А потом решила попробовать снова и, пусть и ненадолго, посвятила себя икебане — японскому искусству создания цветочных композиций. Она стала называть себя Акико, дитя осени, потому что родилась в сентябре. Правда, ее икебаны, которые она делала в основном для друзей и знакомых, выглядели мрачновато. Она любила использовать черные розы, высушенный папоротник и сухие ветки березы. Позже терапевт объяснил, что это были сигналы, которых никто не понял.
Однажды она стала снимать квартиру вместе с Филиппом, с той поры в ее жизни началось то, что она позже назовет спасением. Филипп учился на юриста в Свободном университете Берлина, носил синие рубашки поло, делал по пятьдесят отжиманий в день и каждое утро готовил ей мюсли и кофе с молоком в постель. Иногда она гоняла его по вопросам перед экзаменами, подмечая при этом, насколько логична и упорядоченна система немецкого правосудия. Ее восхищал трезвый взгляд, систематичность в рассмотрении дел, элегантная простота Гражданского кодекса. В этом юридическом мире рубашек поло и мюсли все было прозрачно и обоснованно. Только аргументы, проверяемые факты, неопровержимые доказательства, комплексные выводы. В этом мире не было места чрезмерным эмоциям или иррациональным суждениям.
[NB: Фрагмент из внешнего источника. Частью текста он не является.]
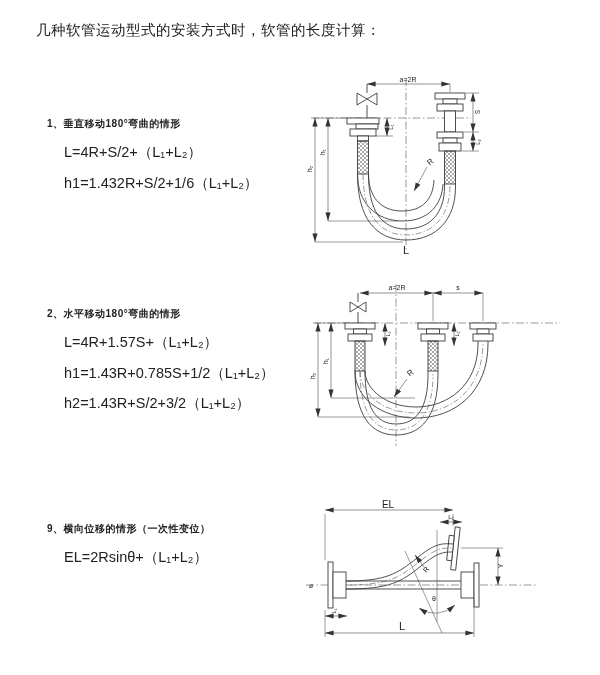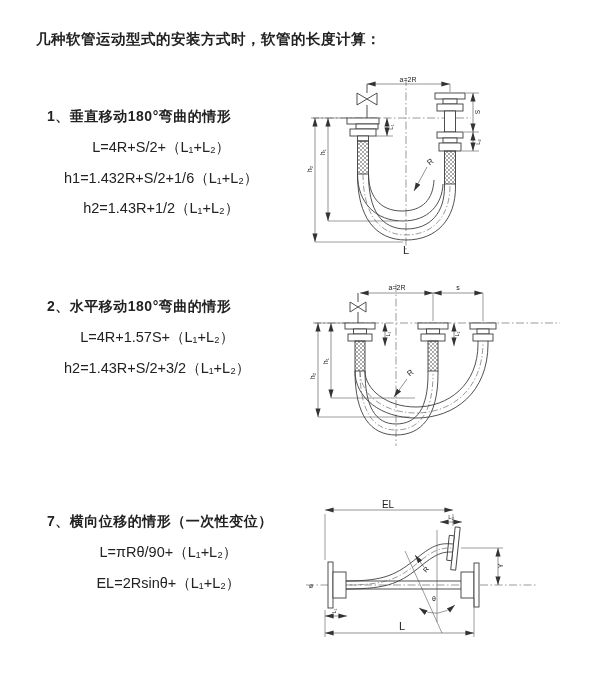"几种软管运动型式的安装方式时，软管的长度计算：" .title { font-weight: 700 -> 400; top: 30px -> 21px }
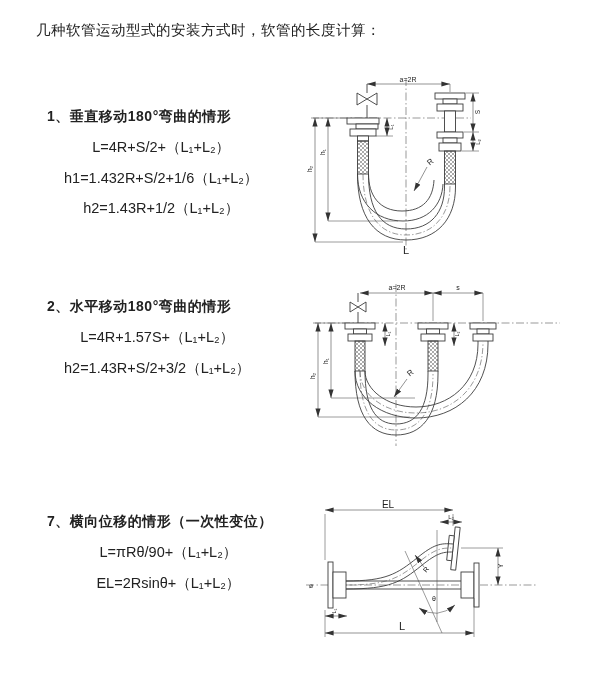"1、垂直移动180°弯曲的情形" .sec-heading { font-size: 14px -> 10px; margin: 4px 0 6px 0 -> 13px 0 6px 0 }
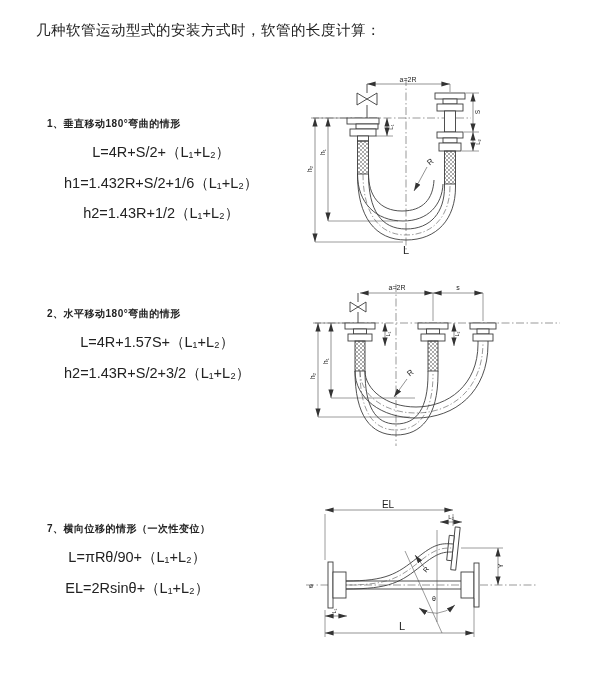"L=4R+S/2+（L₁+L₂）" .formula { text-align: center -> none }
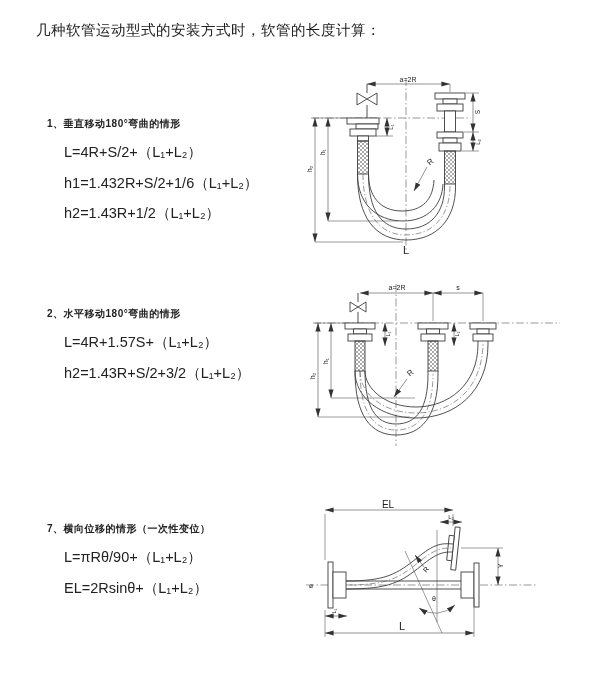"h2=1.43R+1/2（L₁+L₂）" div.formula { html: <div>h2=1.43R+1/2（L₁+L₂）</div> -> none }
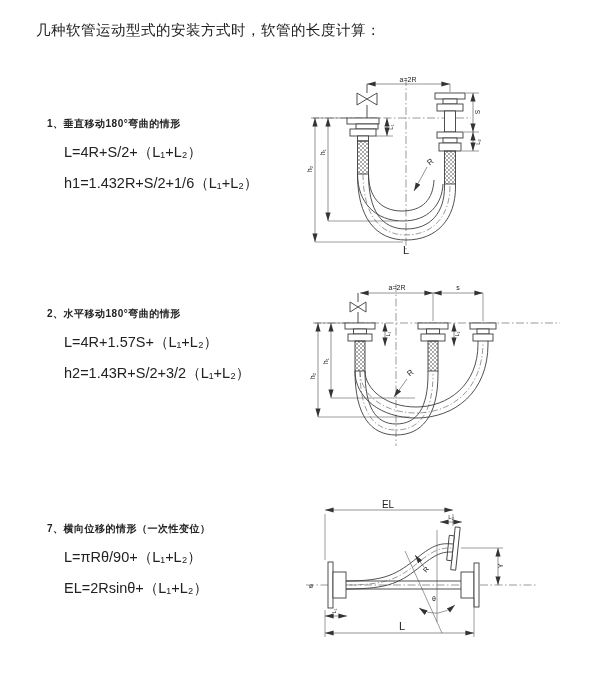"h1=1.43R+0.785S+1/2（L₁+L₂）" div.formula { html: none -> <div>h1=1.43R+0.785S+1/2（L₁+L₂）</div> }
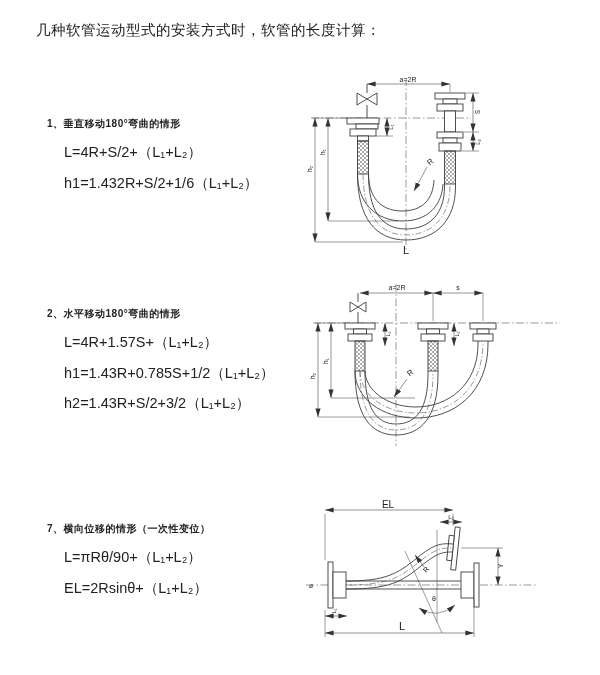"7、横向位移的情形（一次性变位）" div.sec-heading { text: 7 -> 9 }
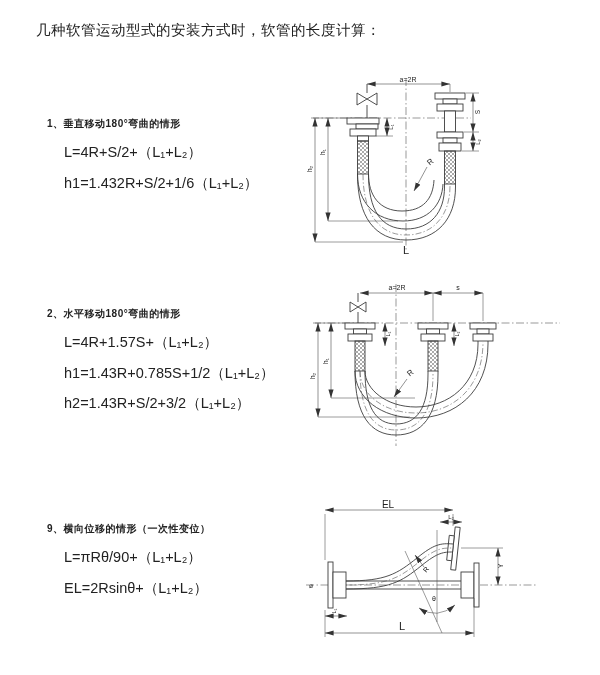"L=πRθ/90+（L₁+L₂）" div.formula { html: <div>L=πRθ/90+（L₁+L₂）</div> -> none }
Она поступила в тот же университет, что и Филипп, с которым они стали парой или вроде того. С ним было комфортно, он оставлял ей личное пространство, а по мнению Паулы, большего от мужчины и не надо.
Первый и второй государственные экзамены она сдала на отлично в рекордно короткие сроки. Это далось ей легко. Через два года она стала партнером «Ротер и Шустер», что также было рекордом. К своему удивлению, она обнаружила, что ей нравится выступать в суде. Там она могла быть кем-то, кем никогда не была наедине с собой. Вскоре Паула стала вызывать восхищение и страх. Она с беспощадной меткостью разносила в пух и прах свидетелей, но в то же время с большим трудом поддерживала непринужденные беседы на вечеринках.
Это привело к тому, что Паула почти не вылезала из офиса и свела к минимуму личную жизнь. Даже Филиппу в какой-то момент ее стало мало, они расстались, и Пауле пришлось искать новую квартиру. Которая, по сути, ей была не нужна, потому что в офисе стоял диван, на котором она все чаще ночевала. Это казалось странным даже ее коллегам. Они запретили Пауле работать допоздна и заботливо приглашали ее на ужин к себе домой, но для Паулы это был сущий кошмар.
На одном из таких вечеров она познакомилась с Гюнтером. Он был психотерапевтом и имел пагубную привычку влюбляться в женщин, чьи случаи находил интересными. Его помощь и множество скучных сессий с годами привели к тому, что теперь она могла танцевать полонез в восточноберлинском магазинчике и чувствовать себя при этом необычайно живой.